Here’s how he got there: Santa has to deliver gifts to around 200 million children spread over 200 million square miles. Because each household has 2.67 children, there are about 75 million homes to visit and the average distance between homes is about 1.63 miles, Santa needs to cover 122 million miles.
To cover that distance in 24 hours on Christmas, Mr. Claus’s sleigh would need to travel at a whopping average speed of 5,083,000 mph. Silverberg argues that the feat is possible because the sleigh would have to travel 130 times more slowly than the speed of light, which is 300 million meters per second, or 669,600,000 mph. Because something already moves that quickly, it would be difficult, but not impossible, for Santa to travel at 5,083,000 mph.
Traveling at 5,083,000 mph seems a bit fast for a plump old man so Silverberg and his students found a more realistic scenario: relativity clouds. Relativity clouds, based on relative physics, allow Santa to stretch time like a rubber band and give him months to deliver gifts, while only a few minutes pass for the rest of us. (Silverberg theorizes that Santa’s understanding of relative physics is far greater than our own.)
Silverberg’s theory is plausible, says Danny Maruyama, a doctoral candidate researching systems physics at the University of Michigan. If Santa were to travel at about the speed of light, share the delivery work-load with his elves and makes use of relativity clouds, he would be able to deliver the presents in about five minutes Earth time, Maruyama says. “While I don’t know much about relativity clouds myself, I think it’s very possible that a man who flies in a sleigh, lives with elves, and has flying pet reindeer could have the technology needed to utilize relativity clouds,” he says.

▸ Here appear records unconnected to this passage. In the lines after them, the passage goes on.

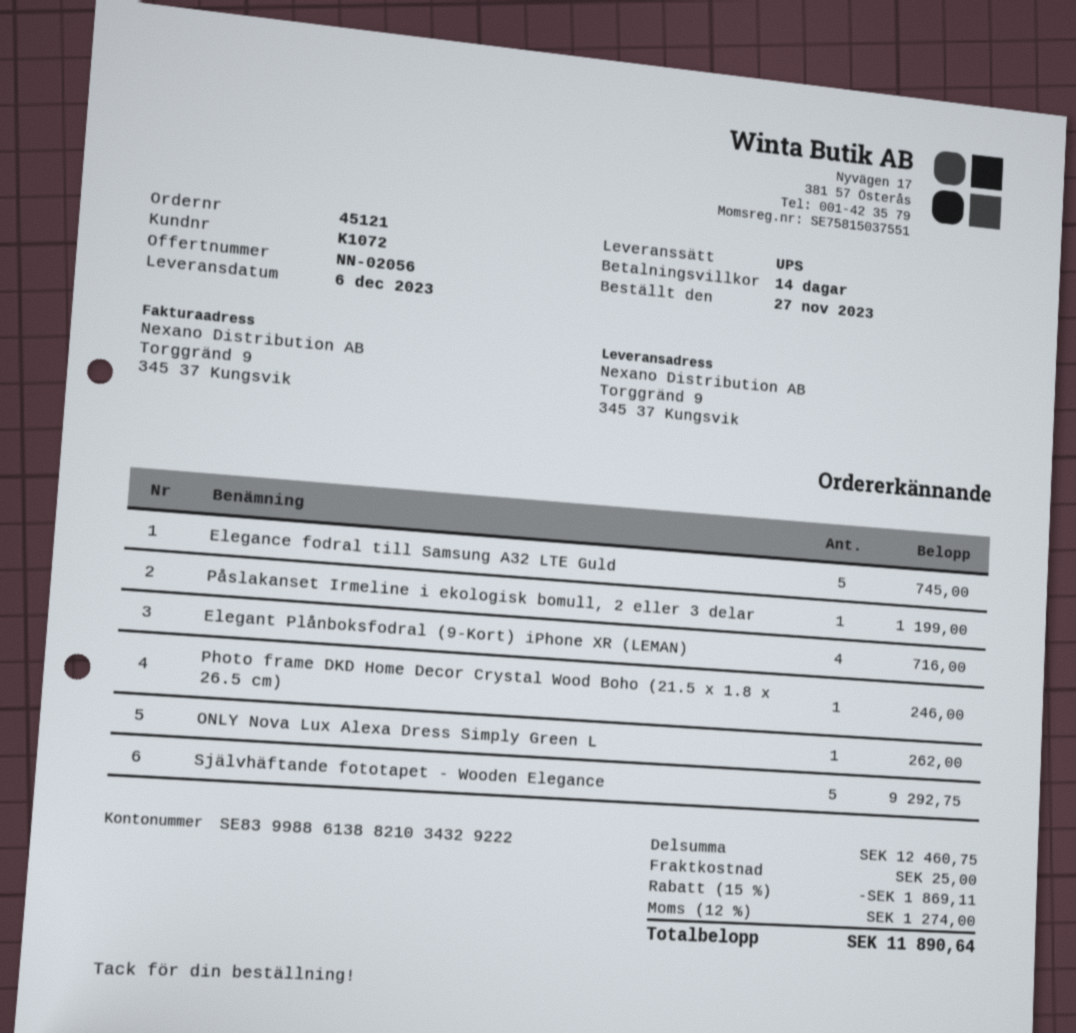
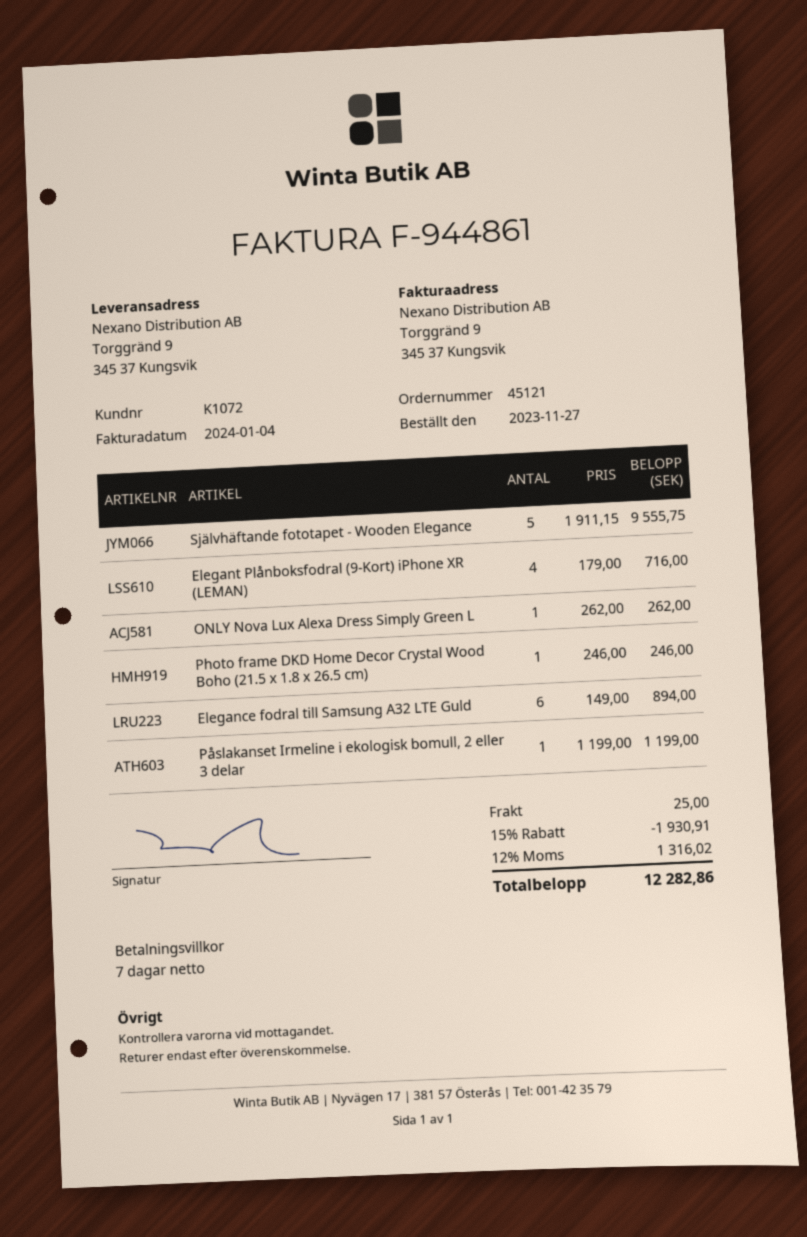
payment terms: 14 days -> 7 days
Elegance fodral till Samsung A32 LTE Guld: 5 for 745.00 -> 6 for 894.00
Självhäftande fototapet - Wooden Elegance: 5 for 9292.75 -> 5 for 9555.75
discount: 15% = 1869.11 -> 15% = 1930.91
tax: 12% = 1274.00 -> 12% = 1316.02
total: 11890.64 -> 12282.86

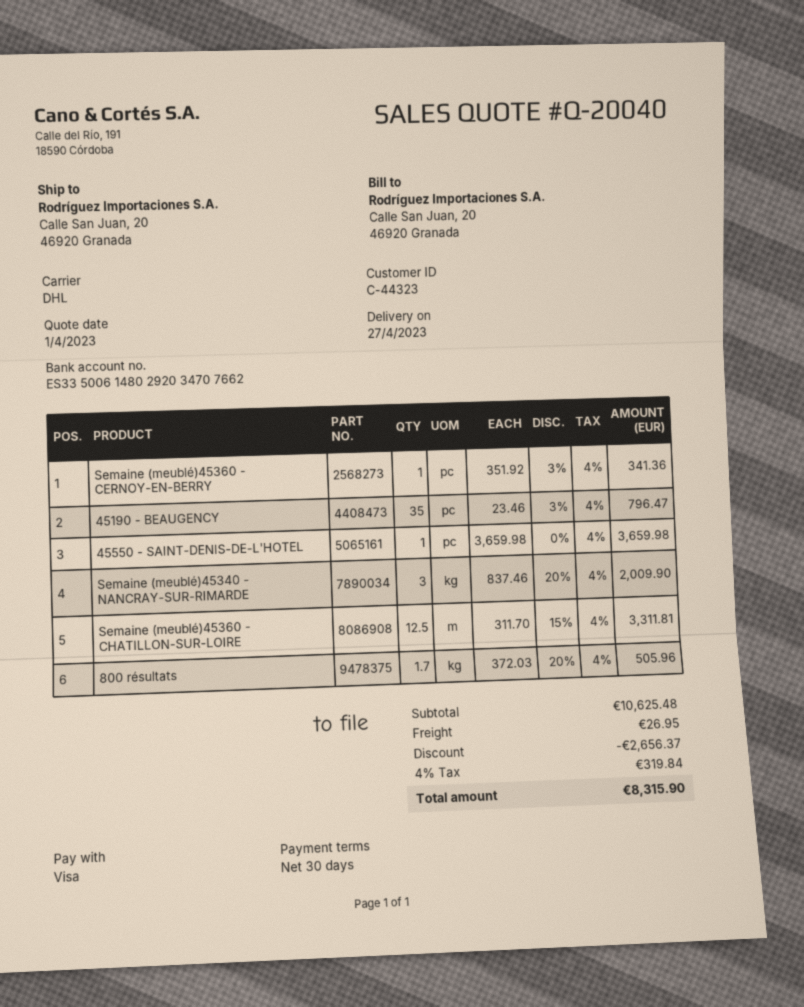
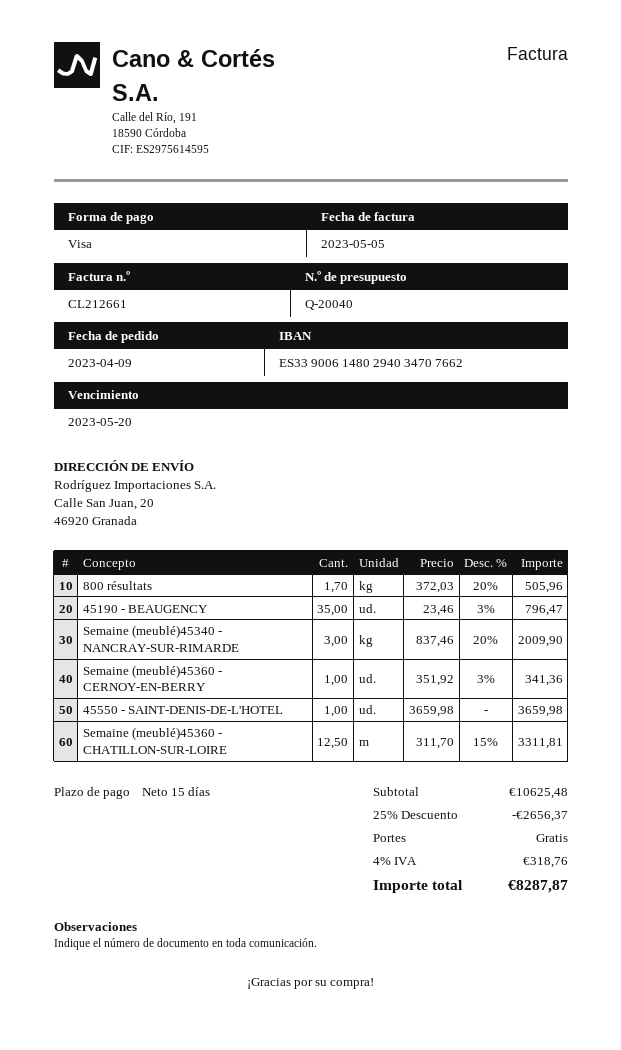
payment terms: 30 days -> 15 days
bank account: ES3350061480292034707662 -> ES3390061480294034707662
shipping: 26.95 -> 0.00
tax: 4% = 319.84 -> 4% = 318.76
total: 8315.90 -> 8287.87

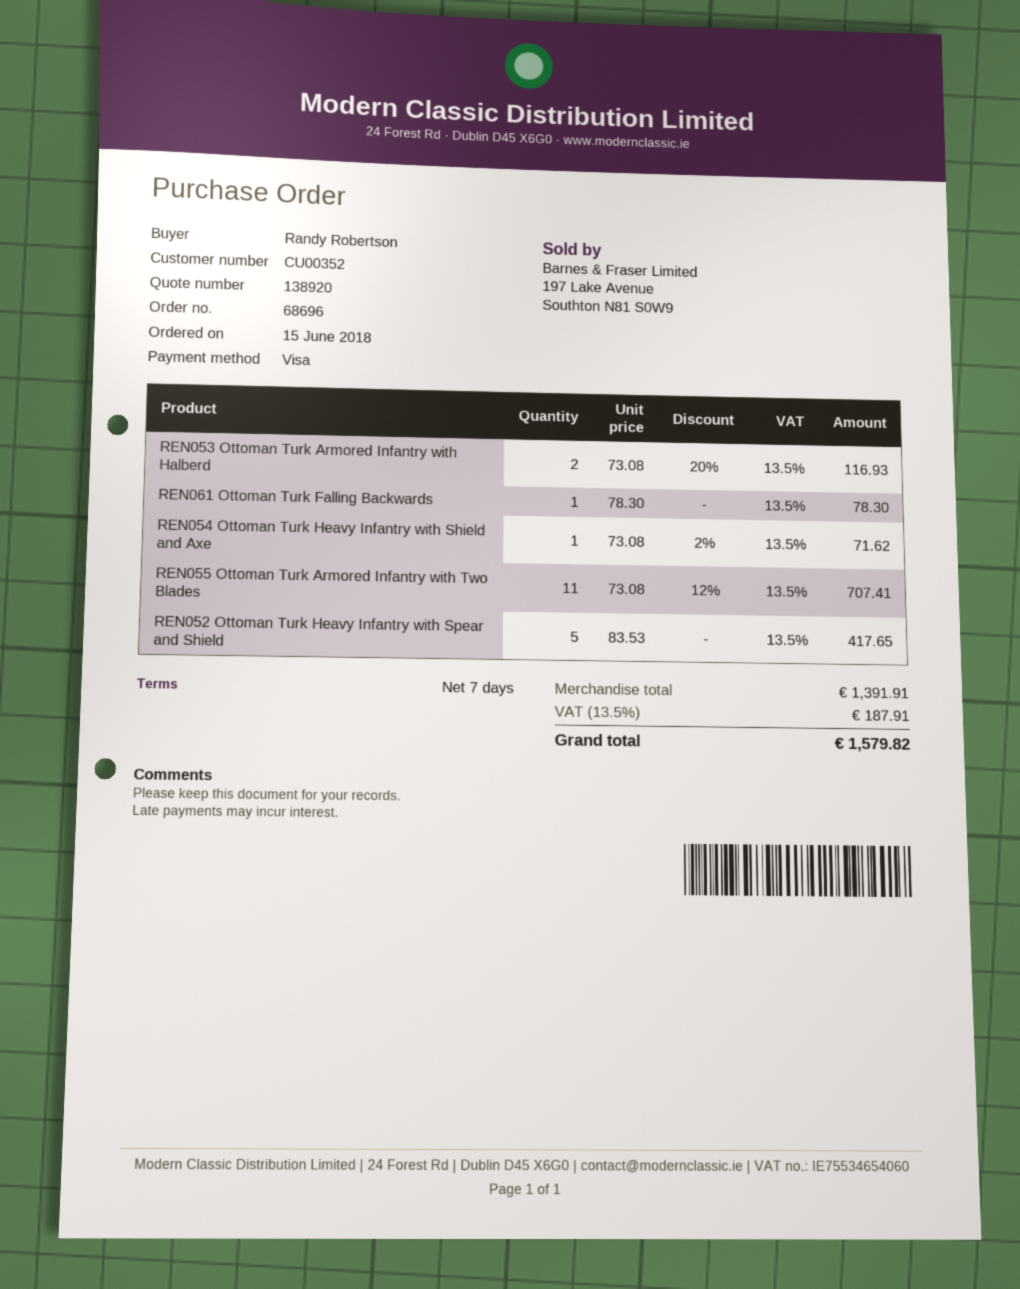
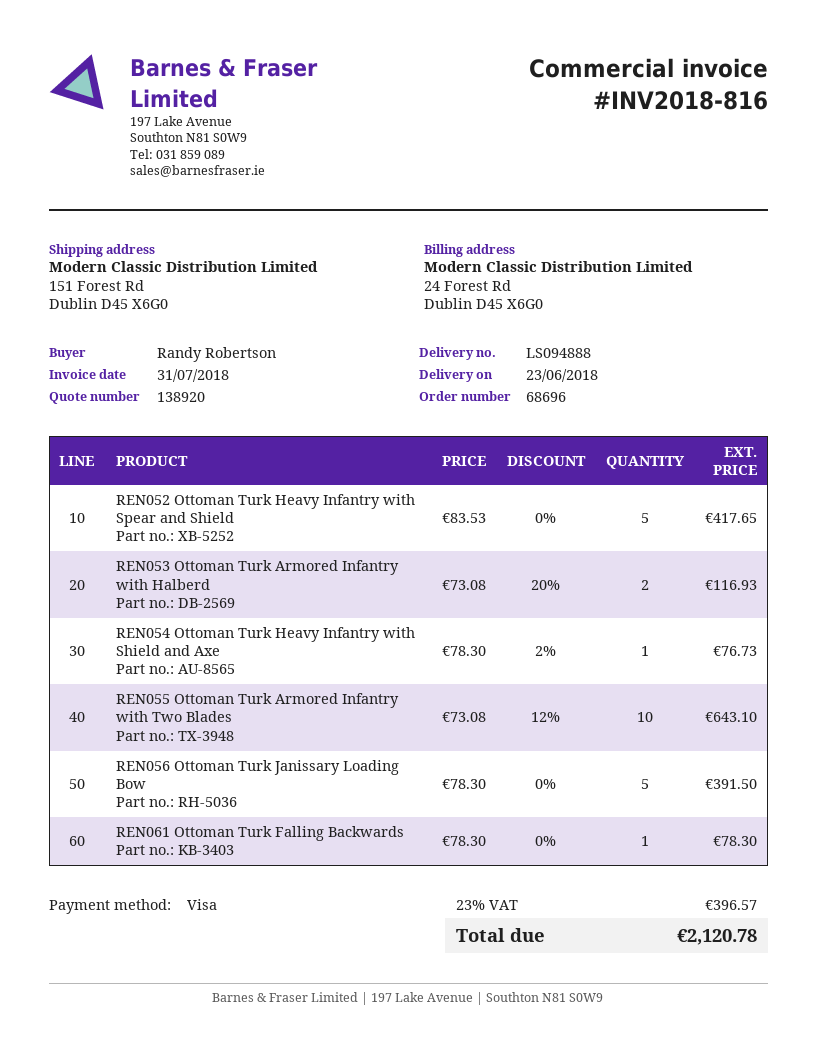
REN054 Ottoman Turk Heavy Infantry with Shield and Axe: 1 x 73.08 - 2% = 71.62 -> 1 x 78.30 - 2% = 76.73
REN055 Ottoman Turk Armored Infantry with Two Blades: 11 x 73.08 - 12% = 707.41 -> 10 x 73.08 - 12% = 643.10
REN056 Ottoman Turk Janissary Loading Bow: none -> 5 x 78.30 = 391.50
tax: 13.5% = 187.91 -> 23% = 396.57
total: 1579.82 -> 2120.78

And what if Santa deployed multiple sleighs? Silverberg says if Santa and his elves use 750 sleighs to deliver the gifts and, using their knowledge of relativity physics, take roughly six Santa months (to us humans, only 24 hours), each sleigh only needs to travel about 80 mph, a much more realistic scenario. “At 80 miles per hour, you just throw a couple jetpacks on either sides of the sleighs and you’re there,” Silverberg says.